Pride and prejudice for gay men


The window of Alan Downs's therapy practice overlooks Santa Monica Boulevard and the heart of Los Angeles's glossy gay ghetto, West Hollywood. The psychologist can stare out at the gay gym he uses and the "very gay" restaurant he dined at the evening before we talk. In the distance is the Hollywood sign. Downs is at the heart of LA's gay community, yet the book that has made his name completely reassesses the modern gay experience, holding up an unsparing mirror to it.

Downs's spry self-help manual is called The Velvet Rage: Overcoming the Pain of Growing Up Gay in a Straight Man's World. It is becoming a touchstone in gay culture just as Christopher Isherwood's Goodbye to Berlin was in the 30s, Edmund White's A Boy's Own Story in the 60s and Larry Kramer's Faggots in the 70s. But The Velvet Rage is not fiction: it addresses the myth of gay pride and, after three decades of post-Aids concentration on gay men's physical health, turns inward to their mental wellbeing.

Its snappy title is slipping, sometimes ironically, into the gay lexicon. Man orders fifth pint at the bar: "It's OK, it's just my velvet rage." Boyfriend finds partner trawling through the thousands of profiles on sex-on-demand website Gaydar: "But it's my velvet rage."

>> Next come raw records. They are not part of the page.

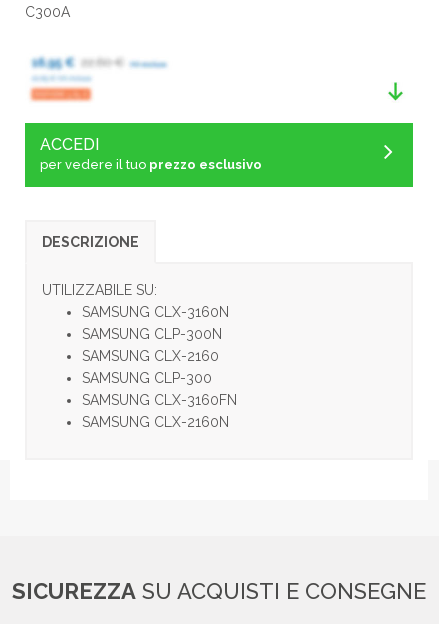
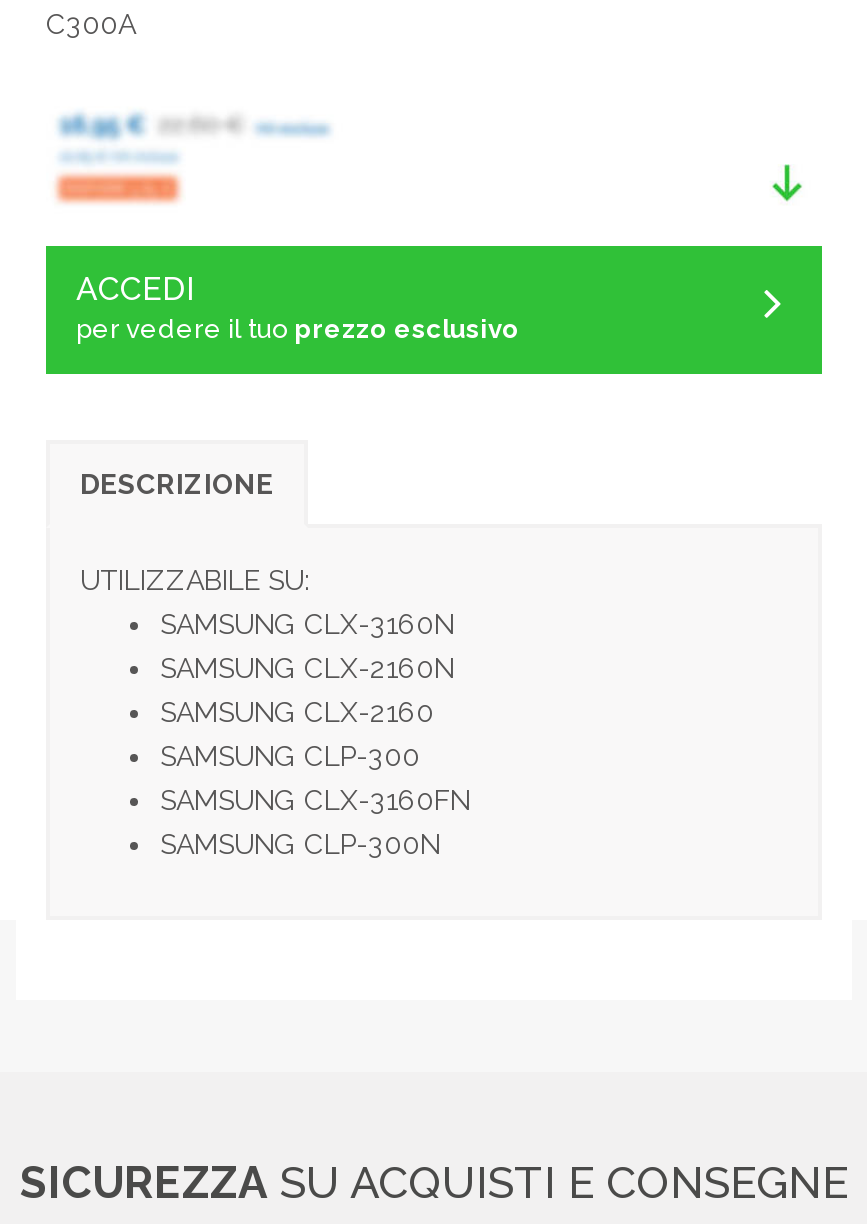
[82,326,222,342] SAMSUNG CLP-300N -> [160,652,454,684] SAMSUNG CLX-2160N
[82,414,229,430] SAMSUNG CLX-2160N -> [160,828,440,860] SAMSUNG CLP-300N

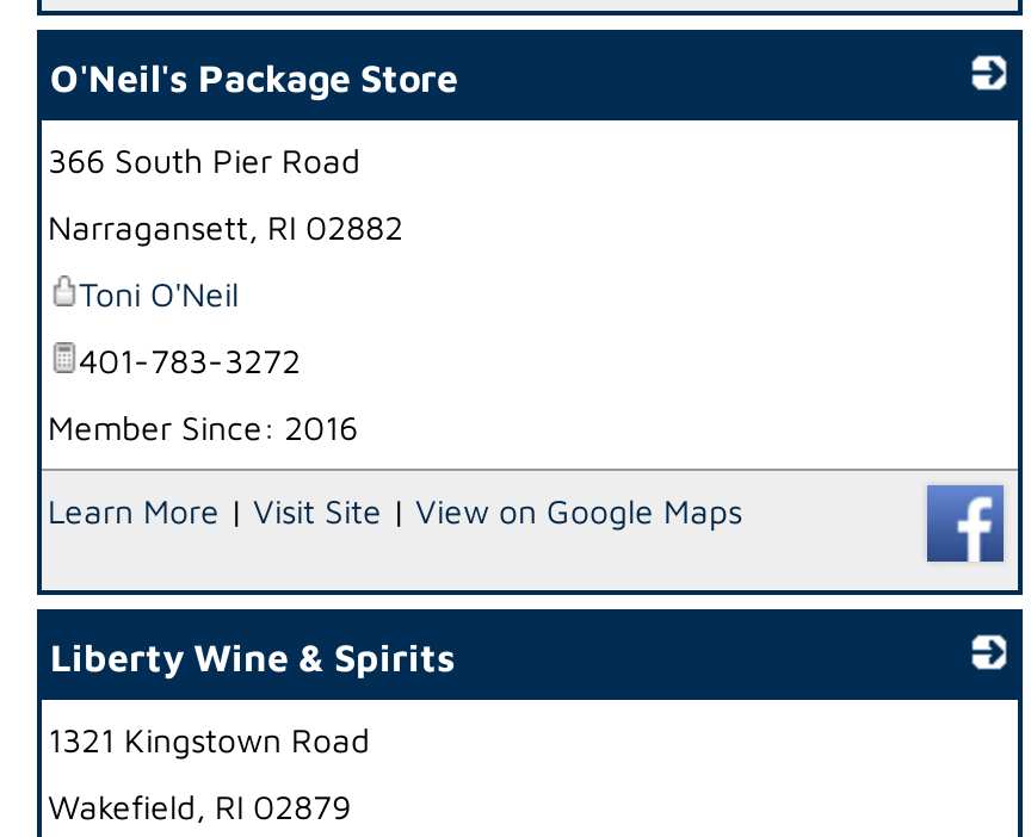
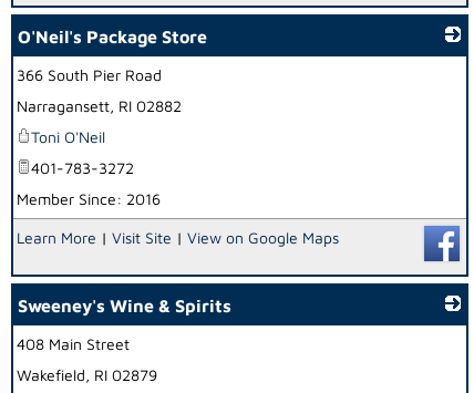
[50,634,456,677] Liberty Wine & Spirits -> [17,295,231,315] Sweeney's Wine & Spirits
[48,718,370,758] 1321 Kingstown Road -> [16,334,129,353] 408 Main Street

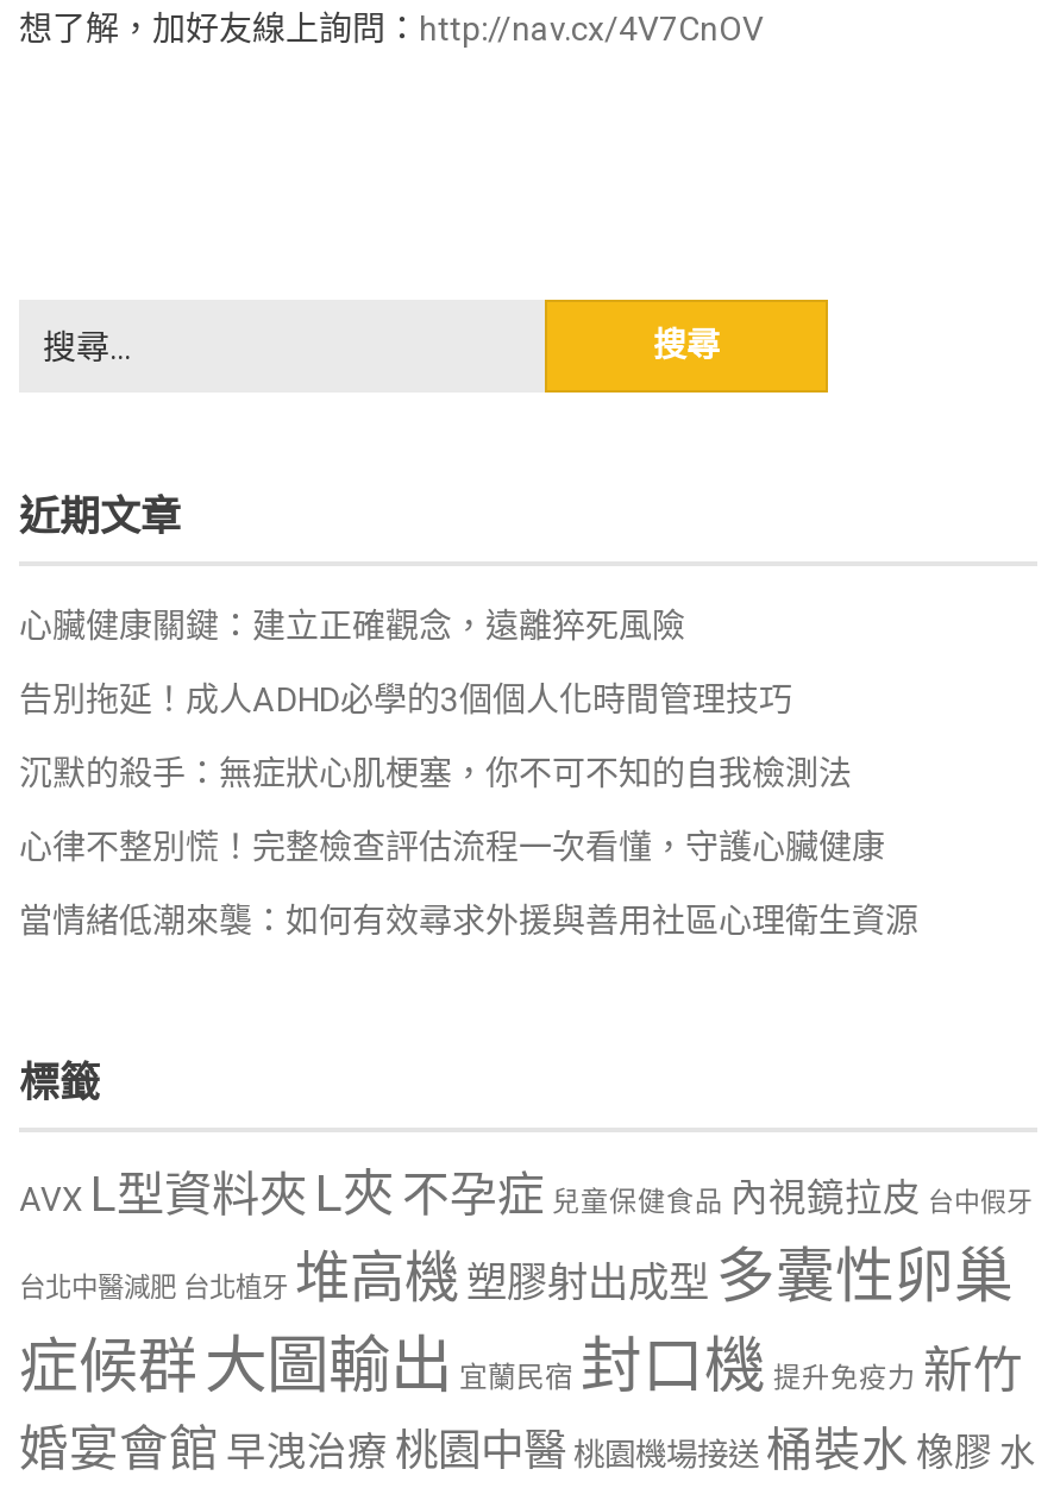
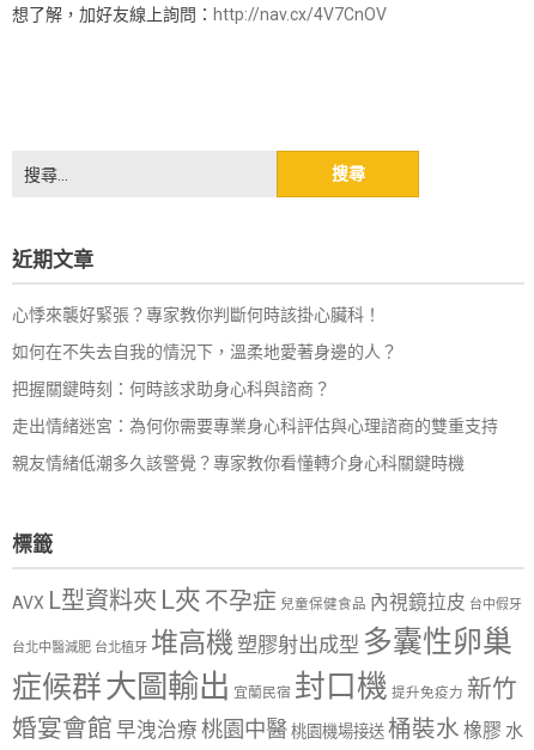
[19,607,685,645] 心臟健康關鍵：建立正確觀念，遠離猝死風險 -> [12,305,381,324] 心悸來襲好緊張？專家教你判斷何時該掛心臟科！
[19,680,792,718] 告別拖延！成人ADHD必學的3個個人化時間管理技巧 -> [12,342,398,361] 如何在不失去自我的情況下，溫柔地愛著身邊的人？
[19,754,852,792] 沉默的殺手：無症狀心肌梗塞，你不可不知的自我檢測法 -> [12,379,330,398] 把握關鍵時刻：何時該求助身心科與諮商？
[19,828,885,866] 心律不整別慌！完整檢查評估流程一次看懂，守護心臟健康 -> [12,416,498,435] 走出情緒迷宮：為何你需要專業身心科評估與心理諮商的雙重支持
[19,902,918,940] 當情緒低潮來襲：如何有效尋求外援與善用社區心理衛生資源 -> [12,453,465,472] 親友情緒低潮多久該警覺？專家教你看懂轉介身心科關鍵時機

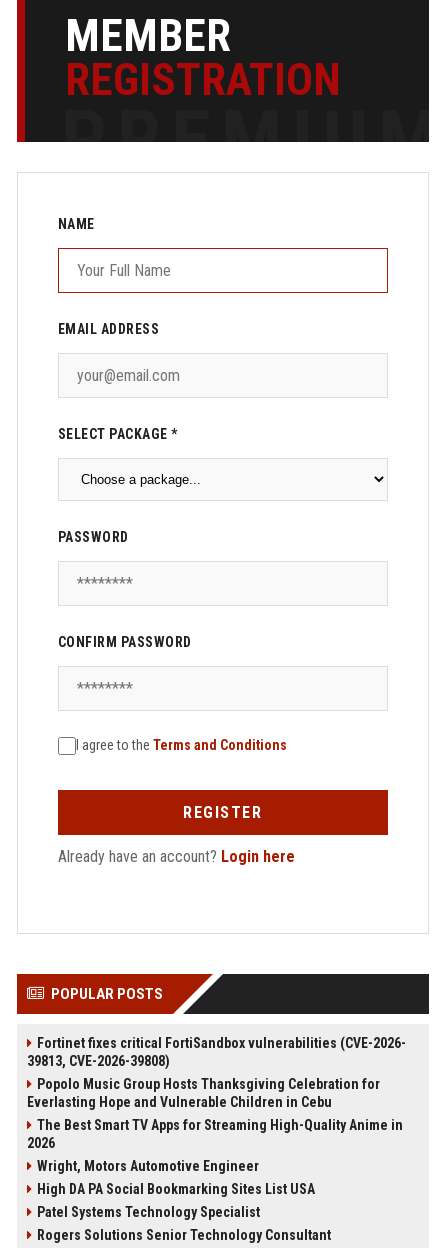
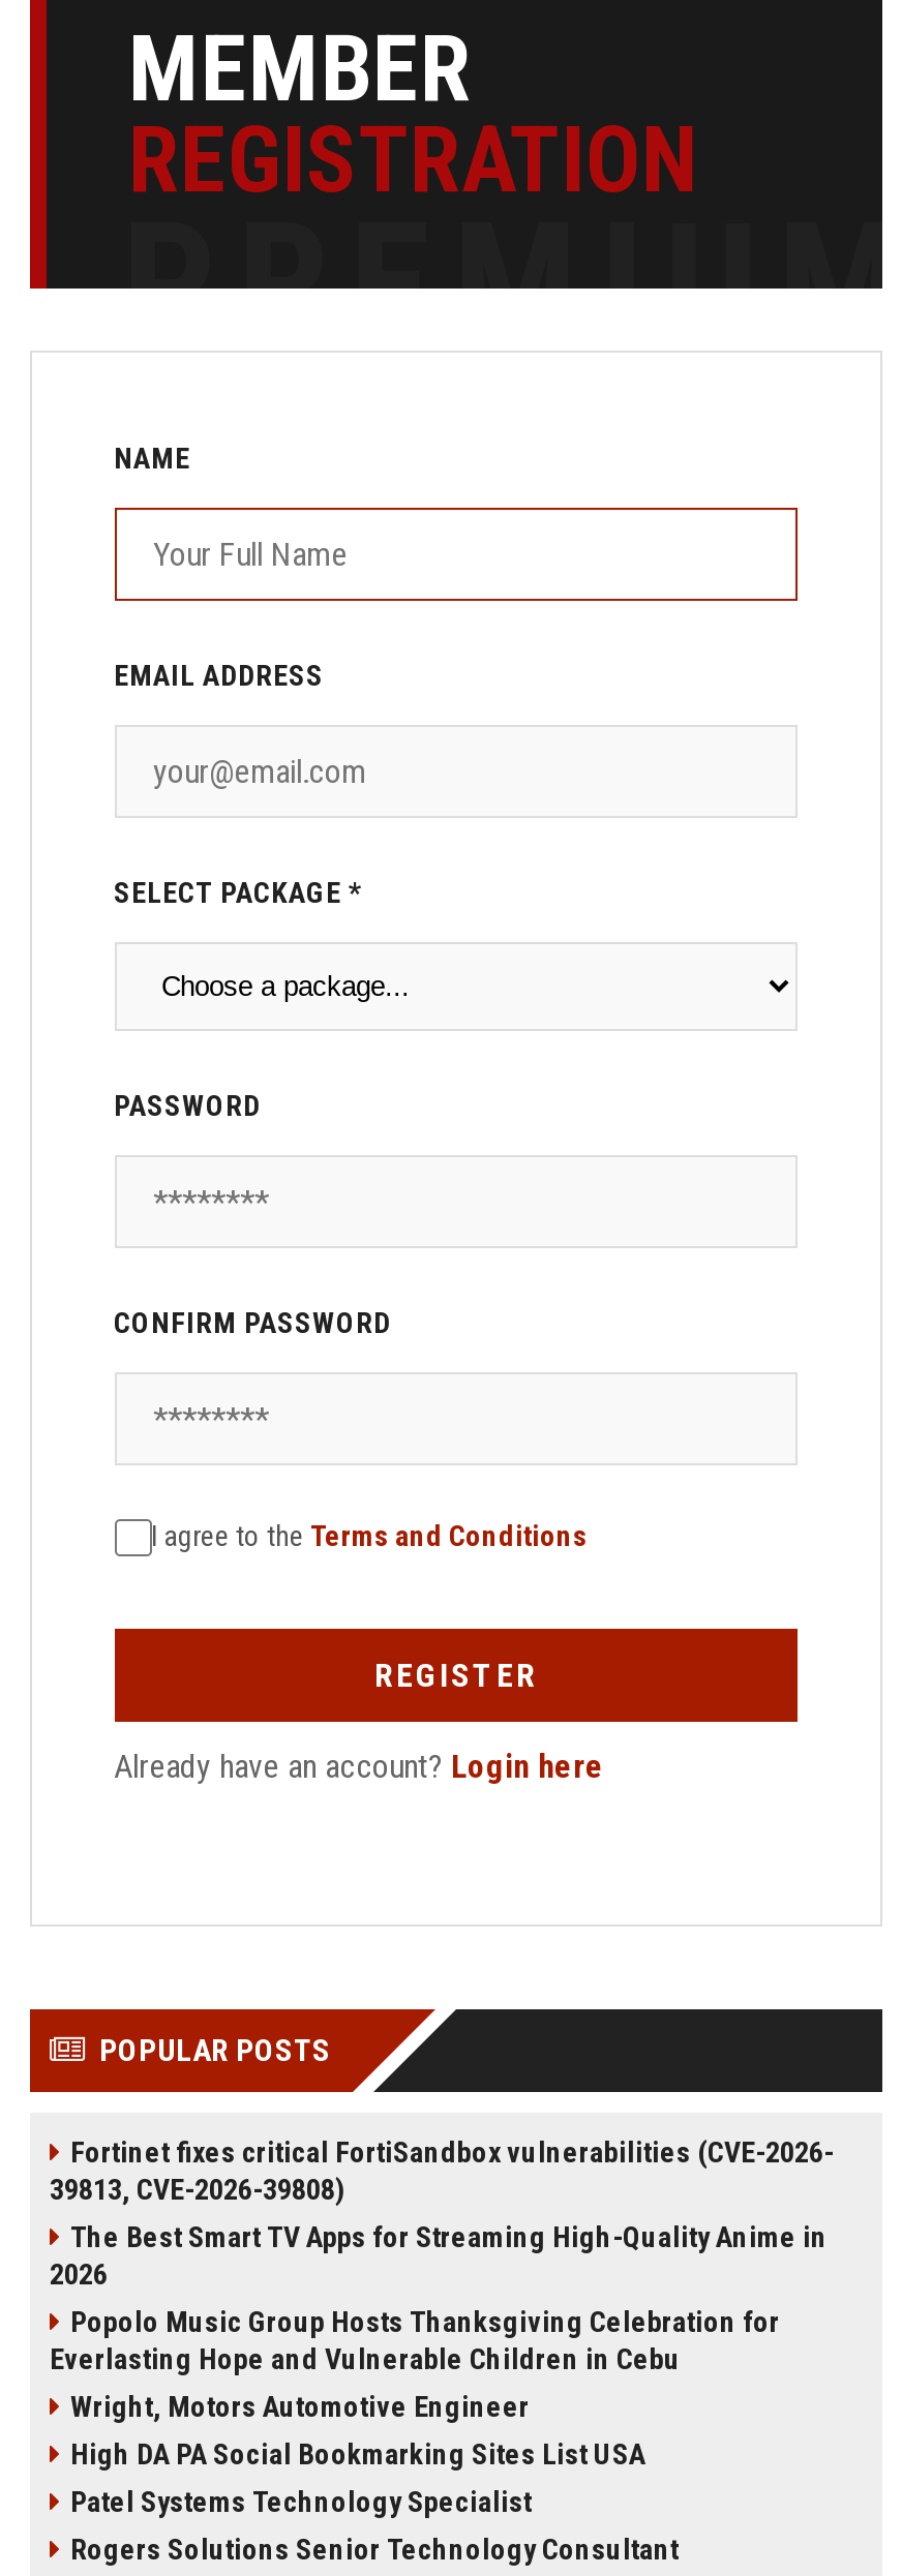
moved [26,1076,380,1110] -> [50,2305,780,2375]: Popolo Music Group Hosts Thanksgiving Celebration for | Everlasting Hope and Vulnerable Children in Cebu
moved [26,1117,402,1151] -> [50,2220,828,2291]: The Best Smart TV Apps for Streaming High-Quality Anime in | 2026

Downs coined the phrase to refer to a very specific anger he encountered in his gay patients – whether it was manifested in drug abuse, promiscuity or alcoholism – and whose roots, the book argues, are found in childhood shame and parental rejection. "Velvet rage is the deep and abiding anger that results from growing up in an environment when I learn that who I am as a gay person is unacceptable, perhaps even unlovable," he explains. "This anger pushes me at times to overcompensate and try to earn love and acceptance by being more, better, beautiful, more sexy – in short, to become something I believe will make me more acceptable and loved."

It is a controversial theory, but for a book whose only marketing campaign has been word of mouth, it is having a profound impact. The Velvet Rage was first published in 2005, but it has been a slow-burn success – in each of his royalty statements Downs has noticed that sales have markedly increased. On the last, the figures doubled. And his appearance on The Oprah Winfrey Show hasn't hurt his cause. Downs's invitation, as he understands it, came after the boyfriend of one of the show's producers left her for a man. She picked up a copy of the book in the aftermath and begged Oprah to put the author on the couch. Winfrey took the book home and became one of The Velvet Rage's first and most powerful advocates.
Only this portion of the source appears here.